August 20, 2016

My Complete Responses to the Questions for the Narragansett Times Article

Since the space in a printed article is always limited, I felt it was important for voters to see my complete responses to the questions asked in the recent Narragansett Times story, so they can see for themselves the differences between the three candidates. I am proud of my experience as a State Representative and my accomplishments for our community. I think there are clear choices to be made when voting in the Primary on September 13th. Thank you for taking the time to become an informed voter!

What are your proudest accomplishments since you have been in office?

2016 was  a banner year for me, and I am proudest of the 4 awards I received that represent the broad array of issues I work on, and the $10 million bike path bond money that will appear on the November ballot.
I was named The Environmental Champion of the year by Clean Water Action for my work on passing the phaseout of all cesspools in RI and my commitment to the environment. RI's National Organization for Women honored me for the work I have done advocating for women and families through the legislation I've championed over the years and for being a strong voice for family friendly policies throughout the budget process. The RI Coalition Against Gun Violence also honored me for the work I have done protecting victims of domestic violence from armed abusers. And the streak began when I was honored by the Rhode Island Southern Fireman's League for defending volunteer fire districts against the unnecessary burdens some members of the General Assembly were trying to impose on them. These volunteers serve our community in so many ways, all while saving residents significant sums of money, and their recognition meant a lot to me.

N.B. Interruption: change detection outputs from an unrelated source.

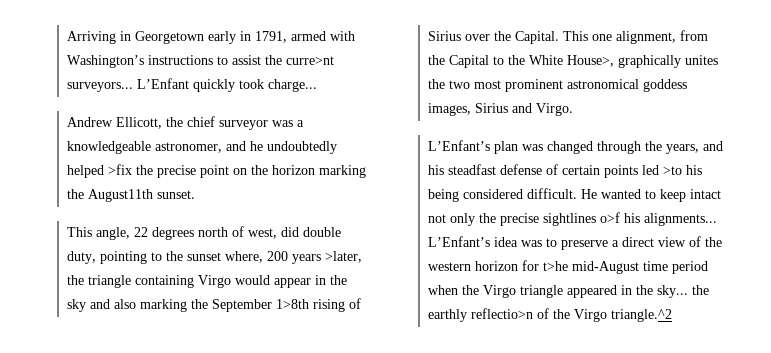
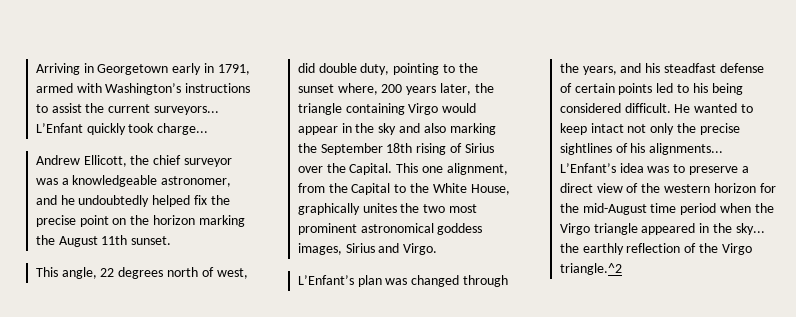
- Arriving in Georgetown early in 1791, armed with Washington’s instructions to assist the curre>nt surveyors...
+ Arriving in Georgetown early in 1791, armed with Washington’s instructions to assist the current surveyors...
- Andrew Ellicott, the chief surveyor was a knowledgeable astronomer, and he undoubtedly helped >fix the precise point on the horizon marking the August11th sunset.
+ Andrew Ellicott, the chief surveyor was a knowledgeable astronomer, and he undoubtedly helped fix the precise point on the horizon marking the August 11th sunset.
- This angle, 22 degrees north of west, did double duty, pointing to the sunset where, 200 years >later, the triangle containing Virgo would appear in the sky and also marking the September 1>8th rising of Sirius over the Capital.
+ This angle, 22 degrees north of west, did double duty, pointing to the sunset where, 200 years later, the triangle containing Virgo would appear in the sky and also marking the September 18th rising of Sirius over the Capital.
- This one alignment, from the Capital to the White House>, graphically unites the two most prominent astronomical goddess images, Sirius and Virgo.
+ This one alignment, from the Capital to the White House, graphically unites the two most prominent astronomical goddess images, Sirius and Virgo.
- L’Enfant’s plan was changed through the years, and his steadfast defense of certain points led >to his being considered difficult.
+ L’Enfant’s plan was changed through the years, and his steadfast defense of certain points led to his being considered difficult.
- He wanted to keep intact not only the precise sightlines o>f his alignments...
+ He wanted to keep intact not only the precise sightlines of his alignments...
- L’Enfant’s idea was to preserve a direct view of the western horizon for t>he mid-August time period when the Virgo triangle appeared in the sky... the earthly reflectio>n of the Virgo triangle.^2
+ L’Enfant’s idea was to preserve a direct view of the western horizon for the mid-August time period when the Virgo triangle appeared in the sky... the earthly reflection of the Virgo triangle.^2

What are your future goals for the district?

If reelected, I will continue to work on the many public health issues I champion, such as taking on big tobacco to prevent youth from smoking, and standing up to the powerful gun lobby by introducing bills that protect victims of domestic violence and limit those who can bring guns into schools to police officers. I will also be fighting for increased funding for higher education.
For years I have been studying the impact URI has on the quality of life for the residents in our community and have come up with a few creative solutions. I am working with RIPTA and URI to bring more transit options to the towns of South Kingstown and Narragansett, and as a result there will be 12 new inbound and 12 new outbound trips daily during the school year beginning in September of 2017. Part two of my plan would turn all 16,000 student ID's into bus passes as part of the fees students currently pay for transportation, and we are very close to finalizing those numbers. This generation of students is more interested in using transit, and by working with URI, I have found ample opportunity to fund this program with minimal investment from the university. Of course, the entire community would benefit from increased frequency of Route 66 busses to and from Providence. I have a few other proposals in the earlier stages of discussion that would deal with housing and policies on who could bring cars on campus, and will keep you posted as those negotiations progress. 

I am committed to finishing the final mile to the beach for our bike path. The $10 million bond to complete and connect bike paths is on the November ballot this year as a direct result of my work, and it is critical to seeing this project through to completion. I promised the town when they approved a path that I would not rest until this project is funded, and I will keep up the fight!

Is there anything we could be doing better on the state level?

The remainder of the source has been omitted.